To calculate the backlog, we can use the logarithm in any base, but we choose 4 as that is the historical minimum for the number of SSTables being compacted together. Although now that minimum could be lifted, this is still a good number of SSTables to aim for in a compaction execution.
T, the total table size, is defined as
(2) T = Sum(i = 0...N) { Si }.
Ei, the effective size, is defined as
(3) Ei = Si - Ci,
where Ci is the total amount of bytes already compacted for this table.

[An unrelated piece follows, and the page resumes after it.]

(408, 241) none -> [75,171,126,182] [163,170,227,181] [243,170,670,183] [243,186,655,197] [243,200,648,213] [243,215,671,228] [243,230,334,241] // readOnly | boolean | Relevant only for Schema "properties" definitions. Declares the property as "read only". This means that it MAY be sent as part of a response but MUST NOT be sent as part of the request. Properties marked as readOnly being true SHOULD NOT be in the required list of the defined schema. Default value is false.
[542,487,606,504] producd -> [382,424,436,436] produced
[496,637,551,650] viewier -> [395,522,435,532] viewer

For tables that are not under compaction, Ci = 0 and Si = Ei.
Using the fact that log(a / b) = log(a) - log(b), we rewrite (1) as:
Bi = Ei log4(T) - Ei log4(Si)
For the entire Table, the Aggregate Backlog (A) is
A = Sum(i = 0...N) { Ei * log4(T) - Ei * log4(Si) },
which can be expressed as a sum of a table component and a SSTable component:
A = Sum(i = 0...N) { Ei } * log4(T) - Sum(i = 0...N) { Ei * log4(Si) },
and if we define C = Sum(i = 0...N) { Ci }, then we can write
A = (T - C) * log4(T) - Sum(i = 0...N) { (Si - Ci)* log4(Si) }.

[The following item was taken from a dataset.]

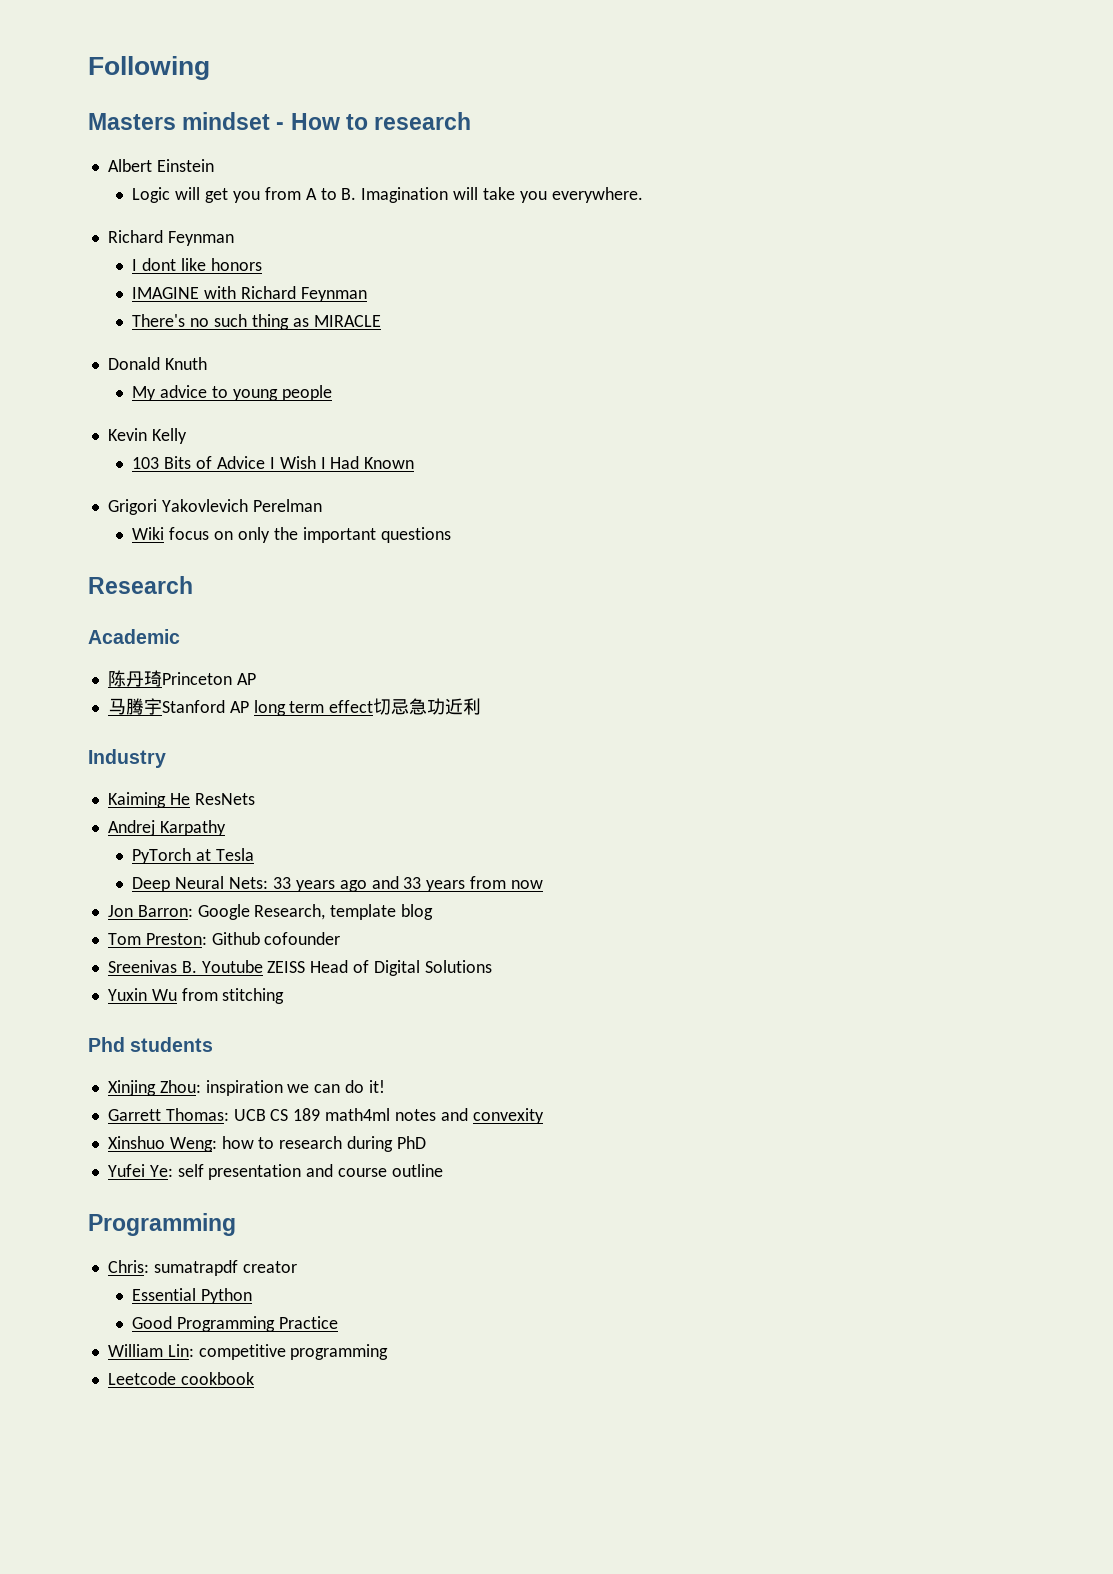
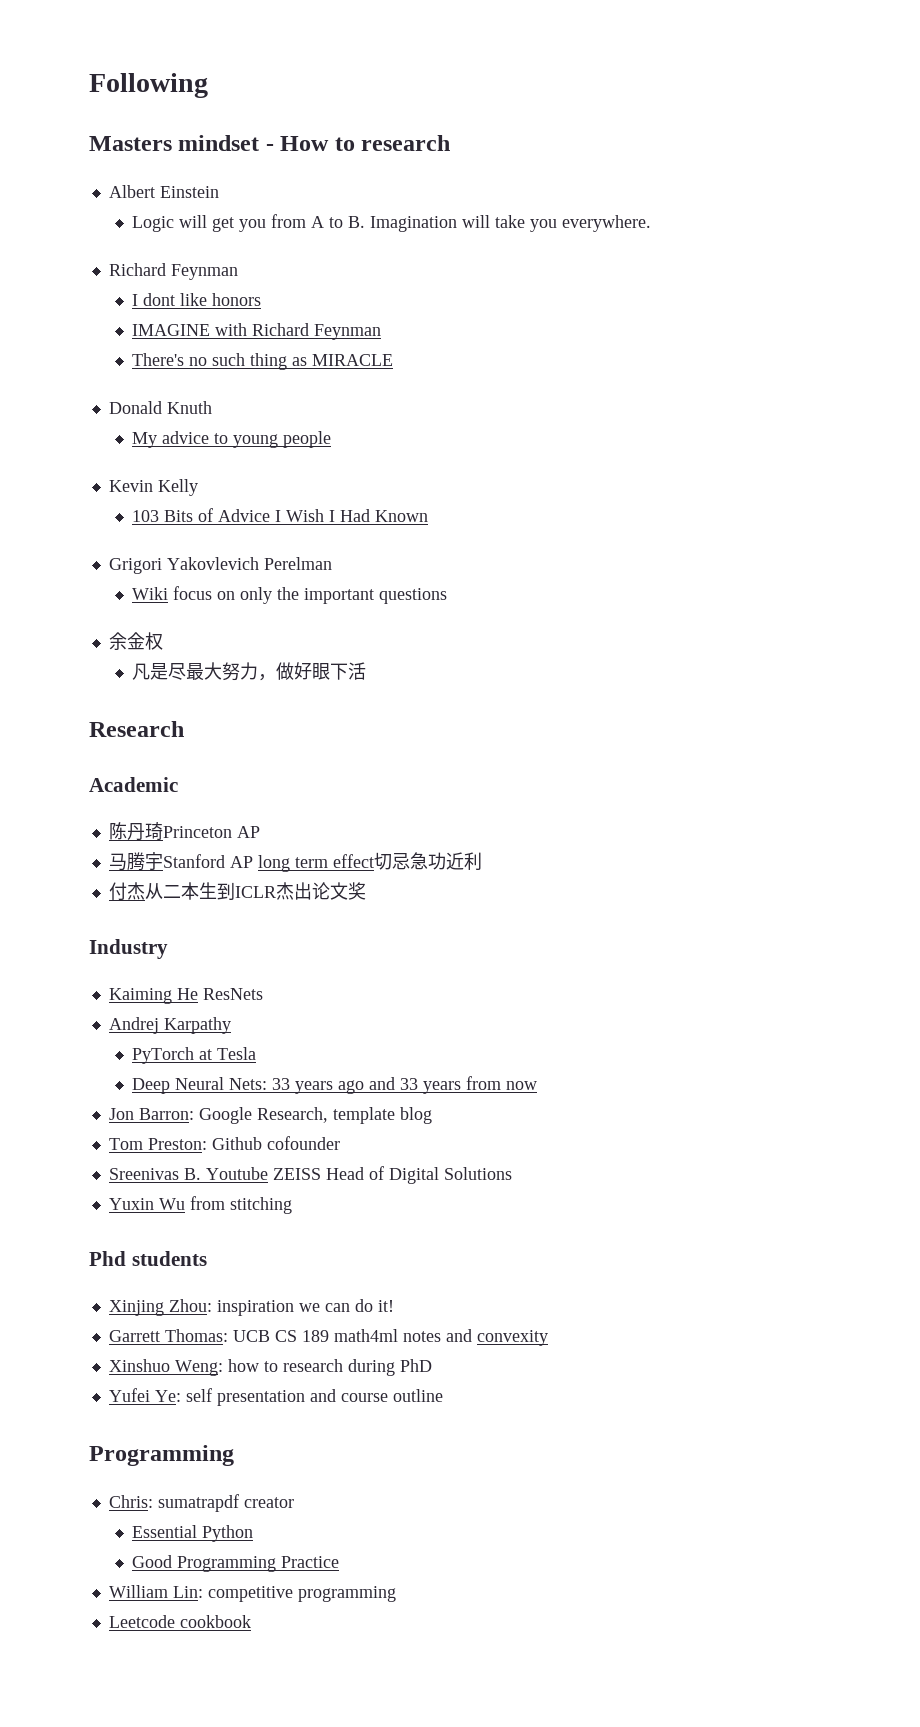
(451, 535) none -> [108,632,163,651] [131,662,366,681] // 余金权 // 凡是尽最大努力，做好眼下活
(482, 706) none -> [108,882,366,901] // 付杰从二本生到ICLR杰出论文奖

Because the SSTable number can be quite big, we'd like to keep iterations to a minimum. We can do that if we rewrite the expression above one more time, yielding:
(4) A = T * log4(T) - C * log4(T) - (Sum(i = 0...N) { Si * log4(Si) } - Sum(i = 0...N) { Ci * log4(Si) }
When SSTables are added or removed, we update the static parts of the equation, and every time we need to compute the backlog we use the most up-to-date estimate of Ci to calculate the compacted parts, having to iterate only over the SSTables that are compacting, instead of all of them.
For SSTables that are being currently written, we assume that they are a full SSTable in a certain point in time, whose size is the amount of bytes currently written. So all we need to do is keep track of them too, and add the current estimate to the static part of (4).